O Congresso peruano chumbou na sexta-feira à noite a proposta de antecipação das eleições gerais para Outubro de 2023, frustrando os esforços da Presidente interina, Dina Boluarte, para tentar satisfazer uma das principais exigências dos manifestantes que não têm abandonado as ruas das cidades do país.

A sessão de sexta-feira à noite ficou marcada por uma forte divisão. A proposta de antecipação das eleições recebeu o apoio da direita, incluindo o partido fujimorista Força Popular, mas teve os votos contra das forças de esquerda, como o Peru Livre, pelo qual o ex-Presidente Pedro Castillo foi eleito. Em causa está a insistência dos partidos de esquerda em incluir, para além das eleições legislativas e presidenciais, um referendo para a marcação de uma Assembleia Constituinte, algo que é também exigido pelos manifestantes.

Boluarte lamentou a rejeição da proposta de marcação de eleições antecipadas. “Apelamos às bancadas para que ponham de lado os seus interesses partidários e de grupo e ponham os interesses do Peru à frente”, afirmou a Presidente interina.

Há cerca de um mês, o Congresso já tinha aprovado a antecipação das eleições para Abril de 2024, mas os manifestantes antigovernamentais exigem uma data mais próxima.

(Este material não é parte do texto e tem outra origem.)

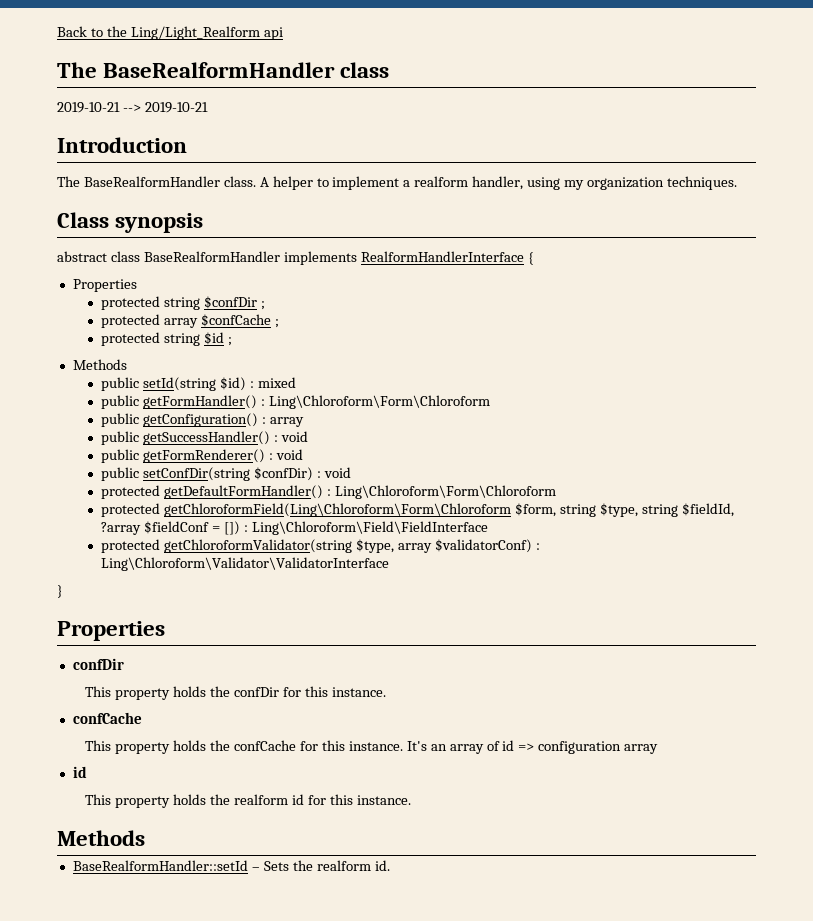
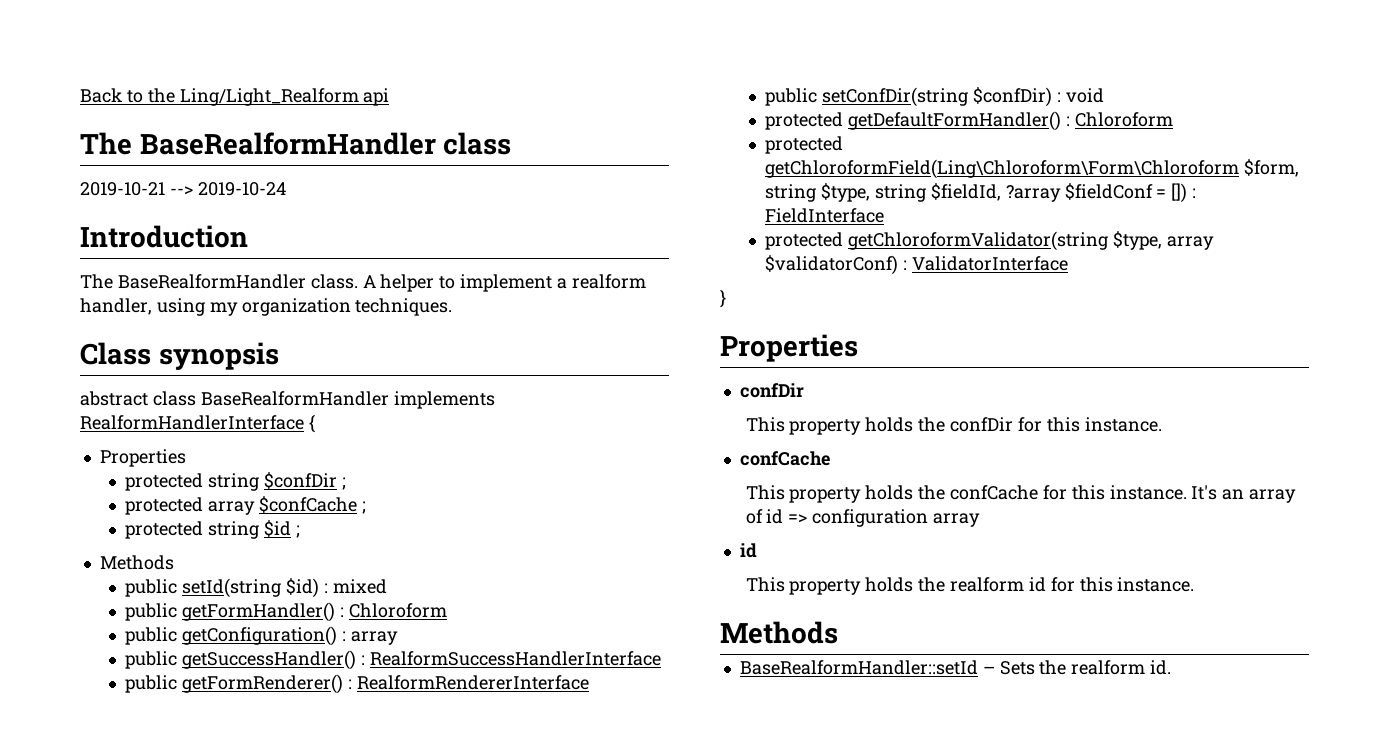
[144,102,208,113] 2019-10-21 -> [197,182,286,196] 2019-10-24
[269,395,491,409] Ling\Chloroform\Form\Chloroform -> [348,603,447,618] Chloroform
[281,431,309,442] void -> [369,651,661,666] RealformSuccessHandlerInterface
[276,449,304,460] void -> [356,675,589,690] RealformRendererInterface
[335,485,557,499] Ling\Chloroform\Form\Chloroform -> [1074,112,1173,127] Chloroform
[252,521,489,535] Ling\Chloroform\Field\FieldInterface -> [765,208,885,223] FieldInterface
[101,557,390,571] Ling\Chloroform\Validator\ValidatorInterface -> [912,256,1069,271] ValidatorInterface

Para segunda-feira ficou marcada uma nova sessão parlamentar, para reavaliar a proposta de marcação das eleições, mas parece improvável um desfecho diferente.

O Peru está submerso numa crise política e social profunda desencadeada no início de Dezembro, quando Castillo decidiu dissolver o Congresso e passar a governar por decreto. A iniciativa foi rejeitada até pelos seus aliados e os parlamentares votaram de imediato o seu afastamento. Em poucas horas, Castillo foi detido e acusado de tentativa de golpe de Estado.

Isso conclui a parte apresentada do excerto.